══ Data for analysis

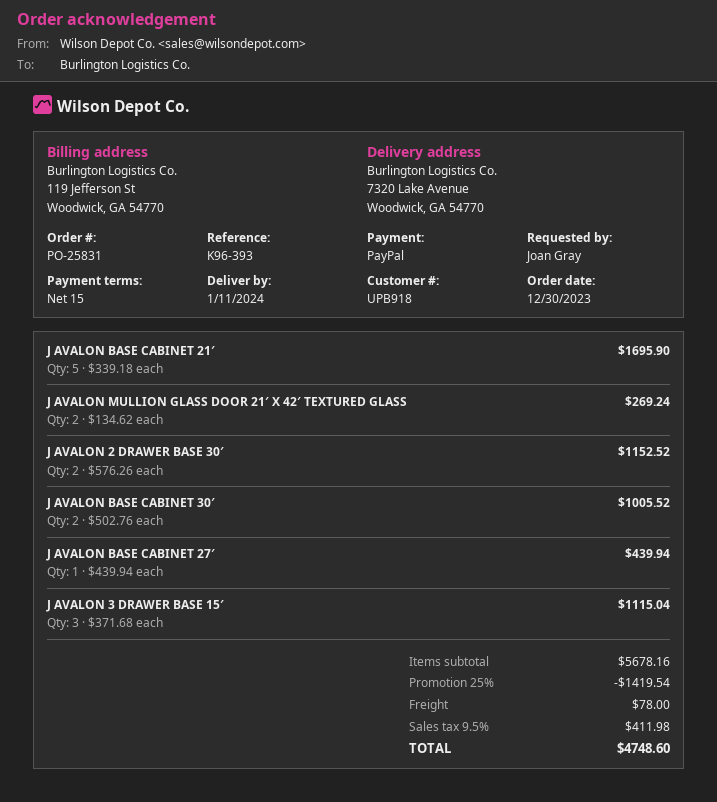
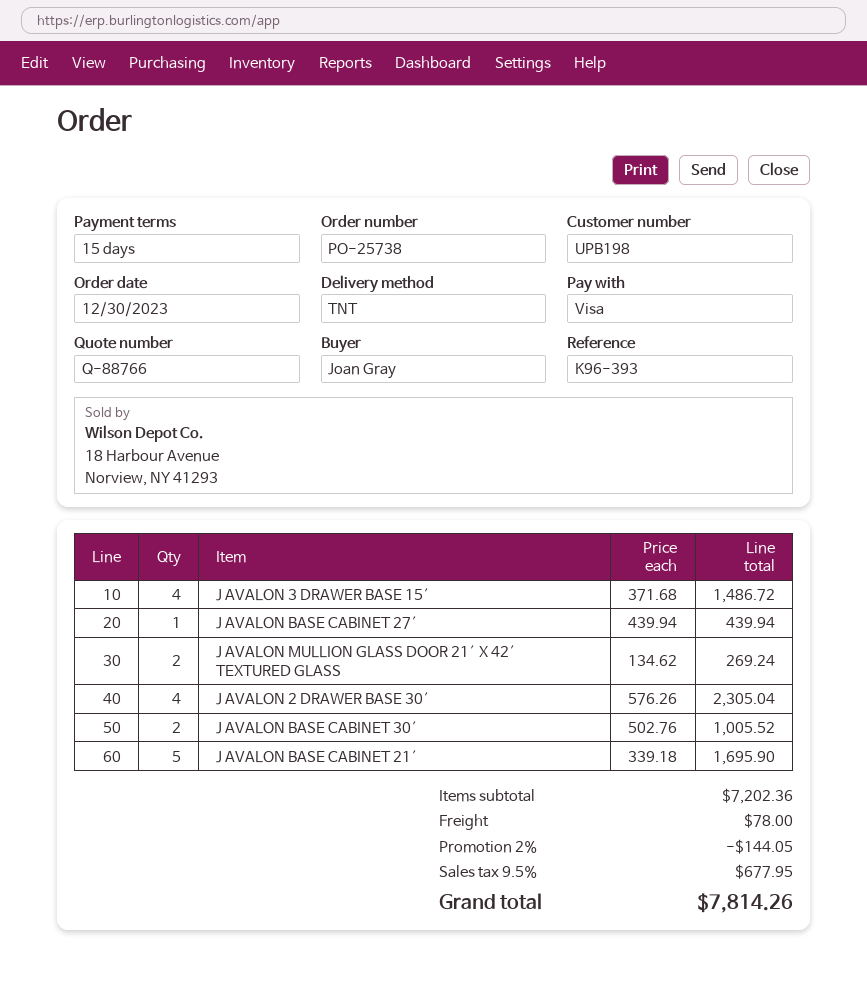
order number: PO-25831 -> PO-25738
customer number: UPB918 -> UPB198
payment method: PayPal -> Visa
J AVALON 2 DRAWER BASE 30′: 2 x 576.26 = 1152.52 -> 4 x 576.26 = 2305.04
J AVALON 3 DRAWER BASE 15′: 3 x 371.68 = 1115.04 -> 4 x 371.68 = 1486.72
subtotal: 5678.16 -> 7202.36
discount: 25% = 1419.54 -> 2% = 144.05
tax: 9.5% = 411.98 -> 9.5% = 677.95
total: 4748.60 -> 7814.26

════

▶ [Try it]:
Reproduce every entry word for word, but skip any pictures.

▶ [Written response]:
order number: PO-25831 -> PO-25738
customer number: UPB918 -> UPB198
payment method: PayPal -> Visa
J AVALON 2 DRAWER BASE 30′: 2 x 576.26 = 1152.52 -> 4 x 576.26 = 2305.04
J AVALON 3 DRAWER BASE 15′: 3 x 371.68 = 1115.04 -> 4 x 371.68 = 1486.72
subtotal: 5678.16 -> 7202.36
discount: 25% = 1419.54 -> 2% = 144.05
tax: 9.5% = 411.98 -> 9.5% = 677.95
total: 4748.60 -> 7814.26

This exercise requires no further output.